Factual distortions aside, the Board's approach to this case flies in the face of this court's clear precedent construing the Board's power to interpret contracts. The Board is empowered to interpret collective bargaining agreements when doing so is necessary to determine whether an unfair labor practice has occurred. See NLRB v. C & C Plywood Corp., 385 U.S. 421, 429 (1967). But the federal courts, not the Board, are legislatively empowered to be the primary interpreters of contracts. See Litton Fin. Printing Div. v. NLRB, 501 U.S. 190, 202-03 (1991); see also 29 U.S.C. 185 (granting federal district courts jurisdiction over breach of contract claims arising out of collective bargaining contracts). The boundaries of the Board's interpretive jurisdiction are marked in C & C Plywood: the Board may interpret a contract "only so far as ... necessary to determine" what statutory rights the party has given up by agreeing to a particular contract. See C & C Plywood, 385 U.S. at 428.
This principle is at the root of the "contract coverage" doctrine.
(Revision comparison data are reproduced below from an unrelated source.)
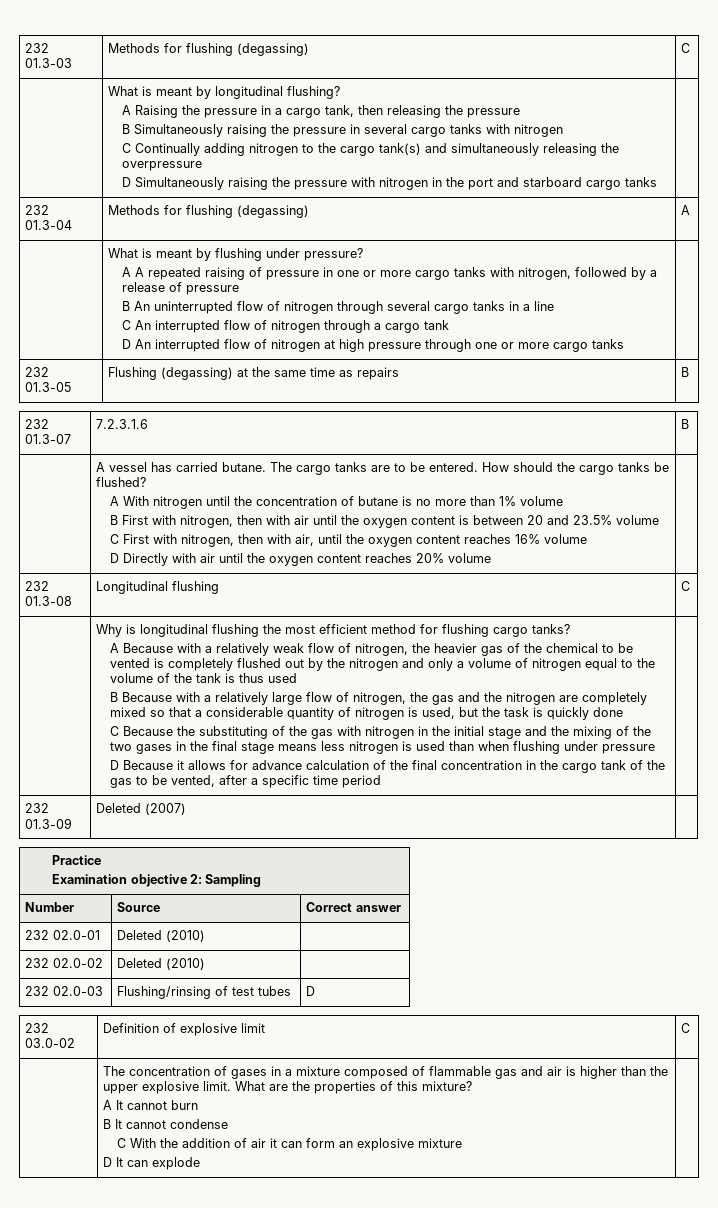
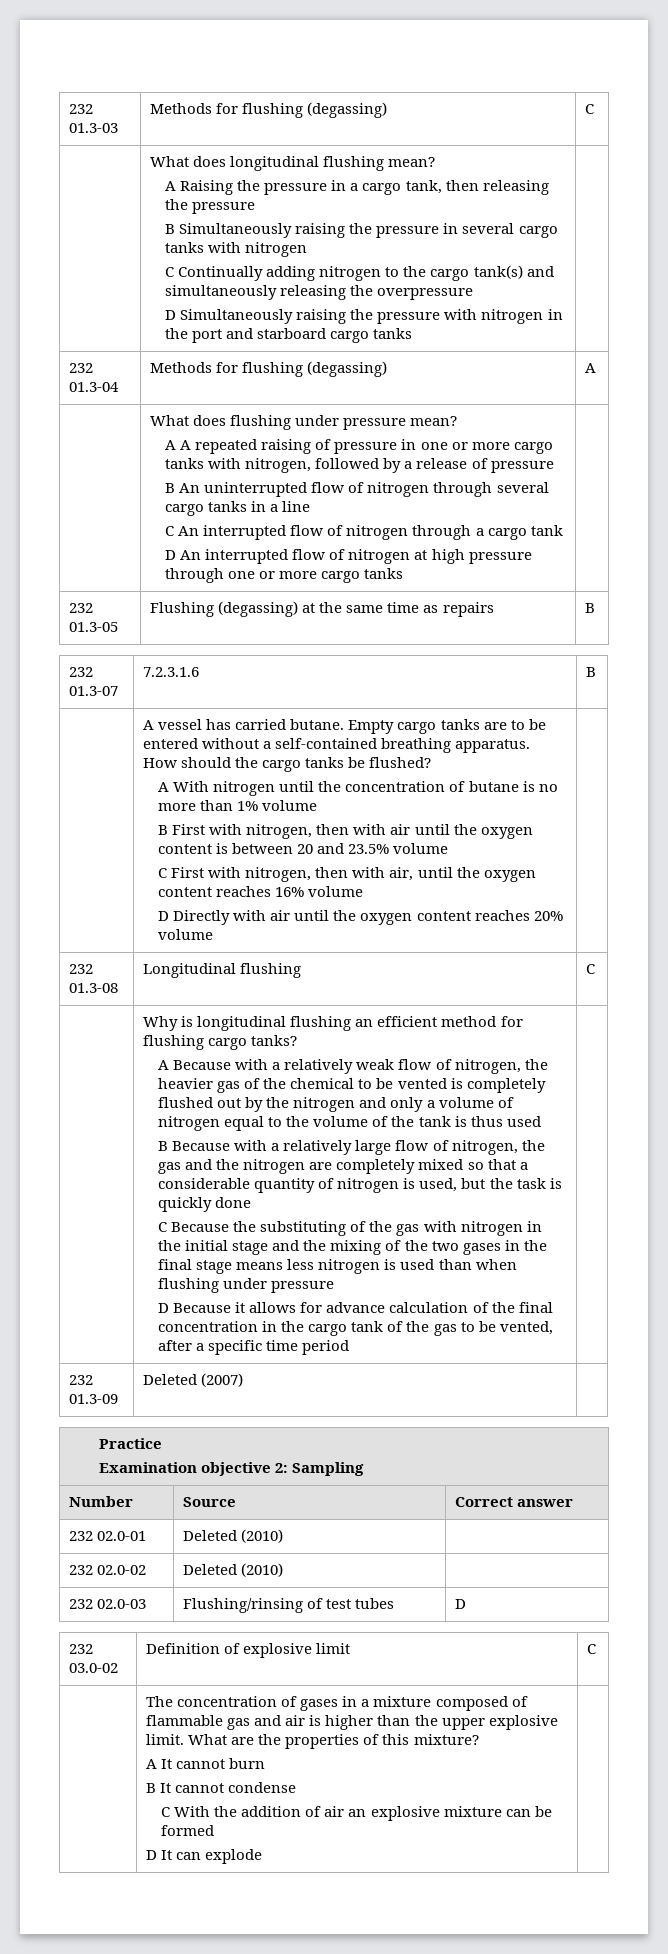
- What is meant by longitudinal flushing?
+ What does longitudinal flushing mean?
- What is meant by flushing under pressure?
+ What does flushing under pressure mean?
- The cargo tanks are to be entered.
+ Empty cargo tanks are to be entered without a self-contained breathing apparatus.
- Why is longitudinal flushing the most efficient method for flushing cargo tanks?
+ Why is longitudinal flushing an efficient method for flushing cargo tanks?
- C With the addition of air it can form an explosive mixture
+ C With the addition of air an explosive mixture can be formed

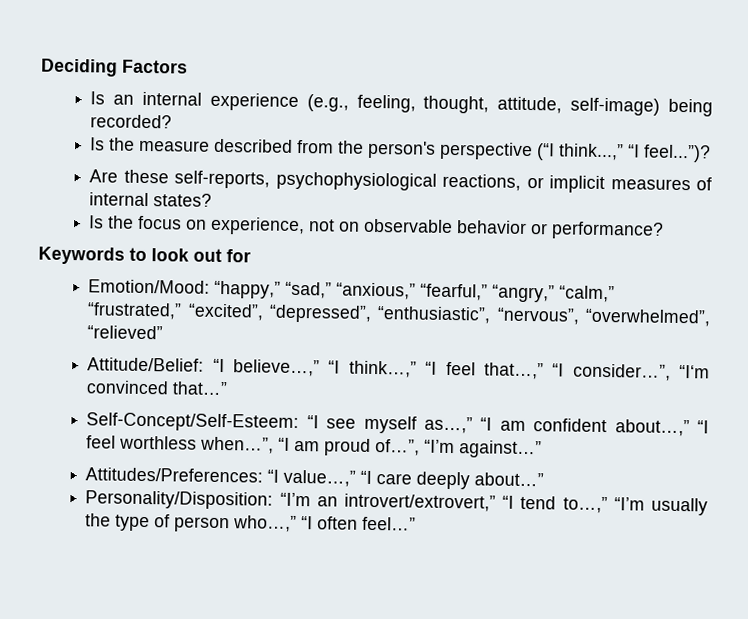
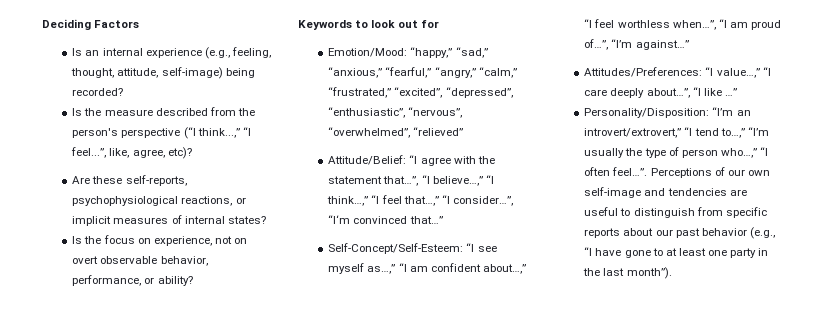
- Is the measure described from the person's perspective (“I think...,” “I feel...”)?
+ Is the measure described from the person's perspective (“I think...,” “I feel...”, like, agree, etc)?
- Is the focus on experience, not on observable behavior or performance?
+ Is the focus on experience, not on overt observable behavior, performance, or ability?
- Attitude/Belief: “I believe…,” “I think…,” “I feel that…,” “I consider…”, “I‘m convinced that…”
+ Attitude/Belief: “I agree with the statement that…”, “I believe…,” “I think…,” “I feel that…,” “I consider…”, “I‘m convinced that…”
- Attitudes/Preferences: “I value…,” “I care deeply about…”
+ Attitudes/Preferences: “I value…,” “I care deeply about…”, “I like …”
- Personality/Disposition: “I’m an introvert/extrovert,” “I tend to…,” “I’m usually the type of person who…,” “I often feel…”
+ Personality/Disposition: “I’m an introvert/extrovert,” “I tend to…,” “I’m usually the type of person who…,” “I often feel…”. Perceptions of our own self-image and tendencies are useful to distinguish from specific reports about our past behavior (e.g., “I have gone to at least one party in the last month”).

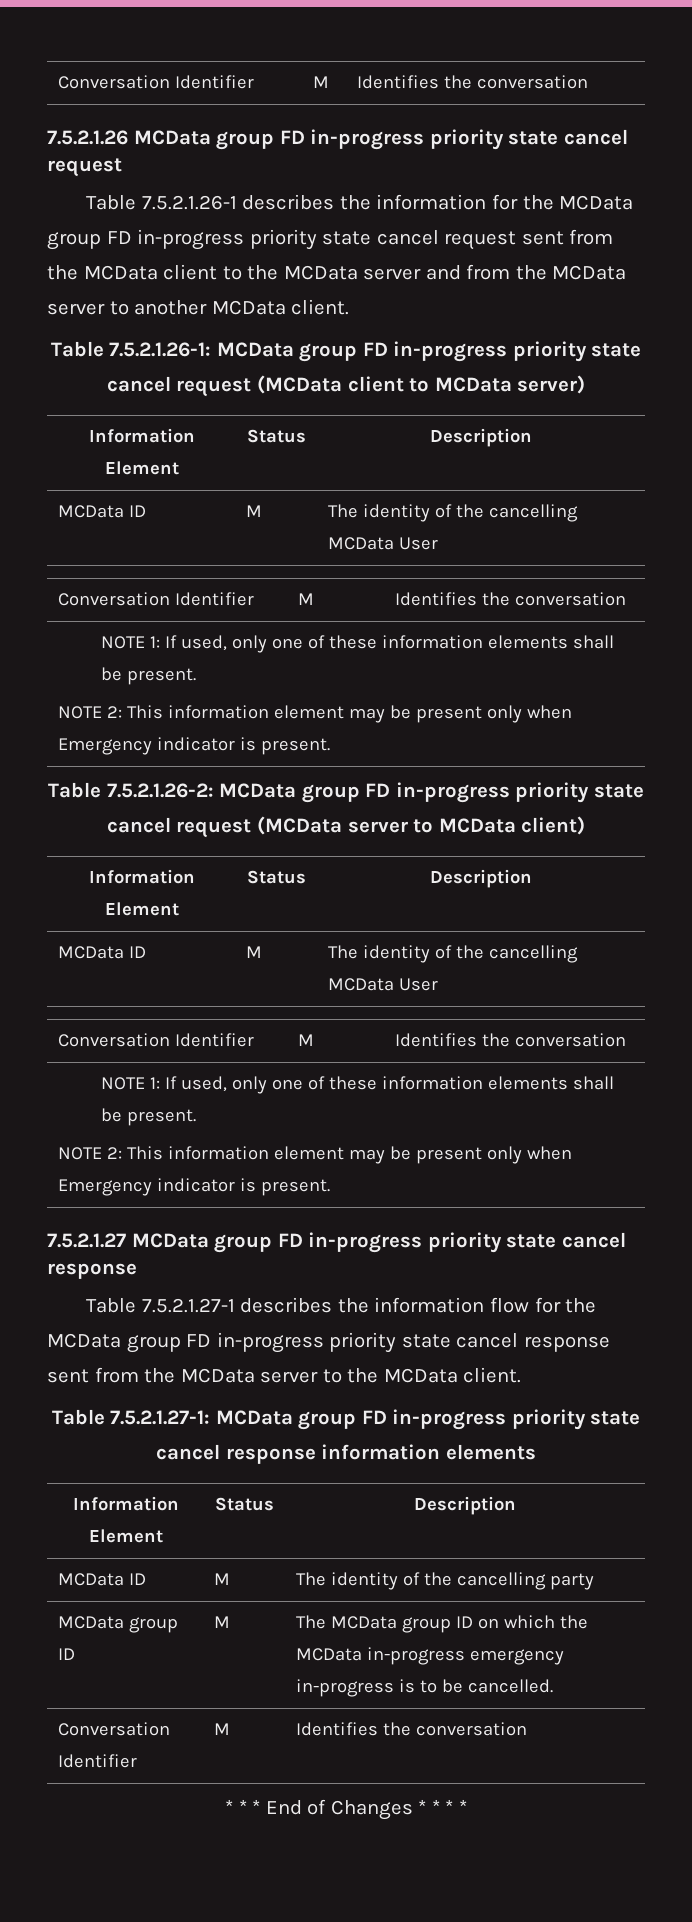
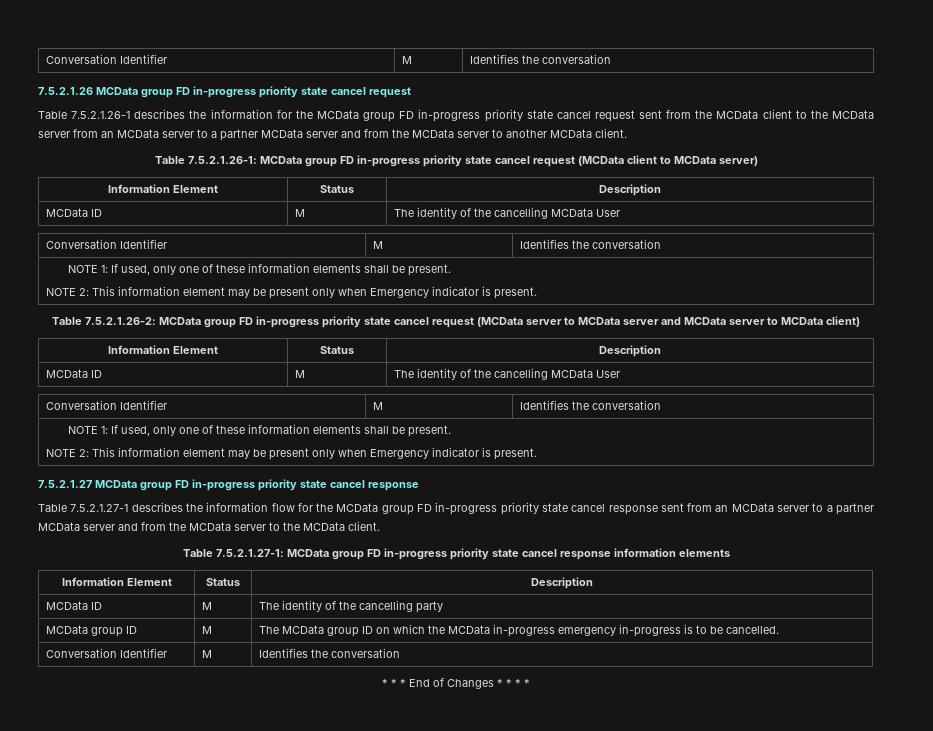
- Table 7.5.2.1.26-1 describes the information for the MCData group FD in-progress priority state cancel request sent from the MCData client to the MCData server and from the MCData server to another MCData client.
+ Table 7.5.2.1.26-1 describes the information for the MCData group FD in-progress priority state cancel request sent from the MCData client to the MCData server from an MCData server to a partner MCData server and from the MCData server to another MCData client.
- Table 7.5.2.1.26-2: MCData group FD in-progress priority state cancel request (MCData server to MCData client)
+ Table 7.5.2.1.26-2: MCData group FD in-progress priority state cancel request (MCData server to MCData server and MCData server to MCData client)
- Table 7.5.2.1.27-1 describes the information flow for the MCData group FD in-progress priority state cancel response sent from the MCData server to the MCData client.
+ Table 7.5.2.1.27-1 describes the information flow for the MCData group FD in-progress priority state cancel response sent from an MCData server to a partner MCData server and from the MCData server to the MCData client.

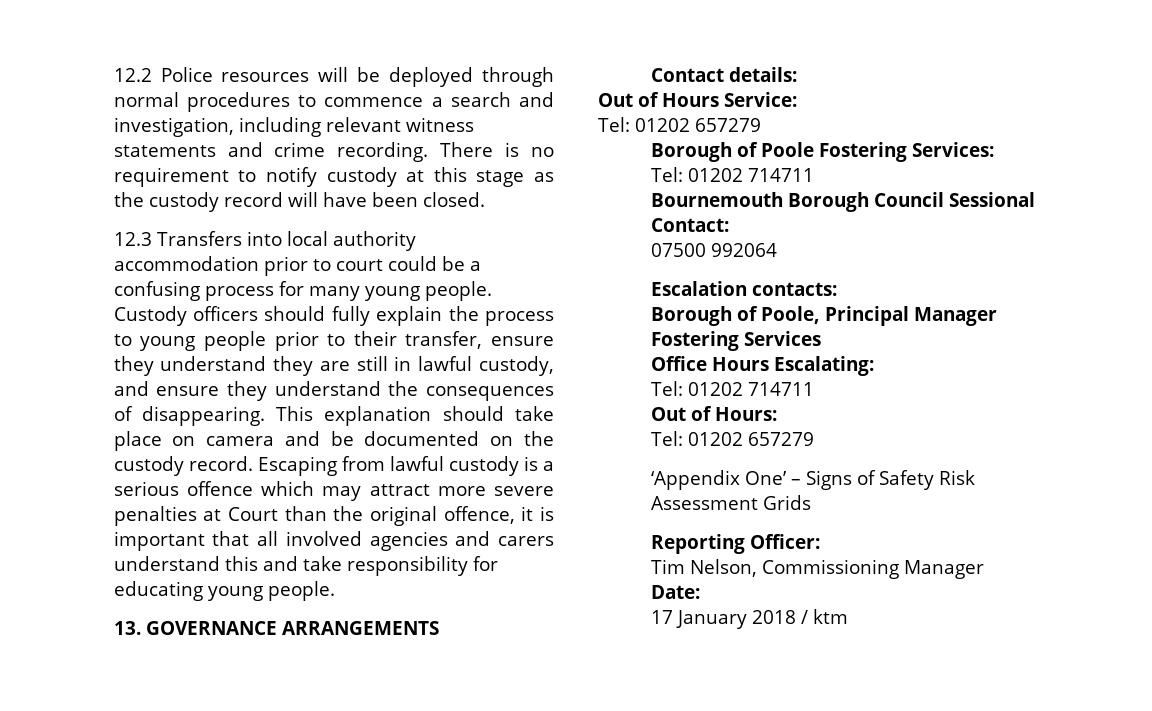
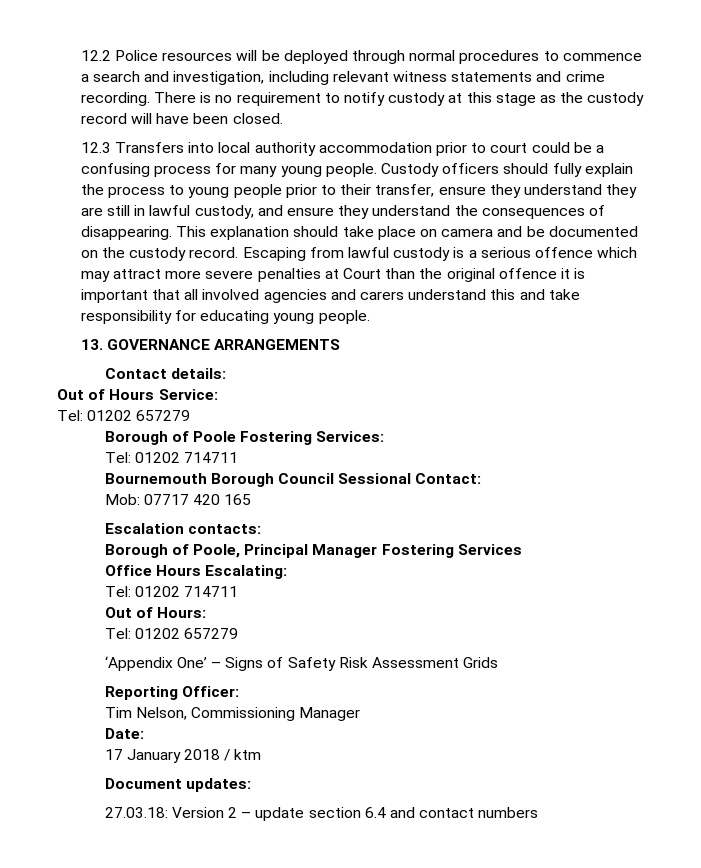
- Escaping from lawful custody is a serious offence which may attract more severe penalties at Court than the original offence, it is important that all involved agencies and carers understand this and take responsibility for educating young people.
+ Escaping from lawful custody is a serious offence which may attract more severe penalties at Court than the original offence it is important that all involved agencies and carers understand this and take responsibility for educating young people.
- 07500 992064
+ Mob: 07717 420 165
+ Document updates:
+ 27.03.18: Version 2 – update section 6.4 and contact numbers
When an "employer acts pursuant to a claim of right under the parties' agreement, the resolution of the refusal to bargain charge rests on an interpretation of the contract at issue." NLRB v. United States Postal Serv., 8 F.3d 832, 837 (D.C. Cir. 1993). And as we have often reminded the Board, when a contract's terms cover a mandatory subject of bargaining, the contract represents the result of the union's exercise of its bargaining rights. See BP Amoco Corp. v. NLRB, 217 F.3d 869, 872-73 (D.C. Cir. 2000); United States Postal Serv., 8 F.3d at 836; Connors v. Link Coal Co., 970 F.2d 902, 905 (D.C. Cir. 1992). An employer cannot be deemed to have "refuse[d] to bargain collectively," 29 U.S.C. 158(a)(5), over a particular subject when it has bargained over that subject matter and memorialized the results in a contract. Once the Board determines that a contract covers a mandatory subject of bargaining, its interpretive task is at an end. If the parties wish to enforce their contract, they may do so pursuant to an arbitration clause or by bringing suit under 29 U.S.C. 185.
The Board in this case made no attempt to determine whether the contract covers the issue of the conditions precedent to termination. This is of no moment, as we review the Board's construction of contracts de novo. See Litton Fin. Printing, 501 U.S. at 202-03. It is inconceivable that the clause does not cover the conditions under which the agreement can be terminated. The Competitiveness Agreement plainly indicates that if certain conditions are met, the company may terminate the contract.
The Board's own language demonstrates that this is the case. It notes that the "parties do not dispute that section 6 expressly required the Respondent to take certain steps before it was permissible to cancel the agreement short of its term." AlliedSignal, slip op. at 4. The Board then offered a protracted analysis of the question whether the conditions precedent had actually been met. See id. at 4-5. Among the arguments it considered was AlliedSignal's claim that seeking further funding was futile in light of the fact that the plant was slated for closure. See id. at 5. Futility, of course, is an age-old contract defense. See 2 E. Allen Farnsworth, Farnsworth on Contracts 9.5-9.9a (1990). Likewise, the question whether AlliedSignal made sufficient efforts to fulfill its end of the bargain is one of contract interpretation. See id. 9.1a. By injecting itself into a purely contractual dispute, the Board assumed a role Congress denied it through 29 U.S.C. 185.
The petition for review is granted and the Board's decision is set aside.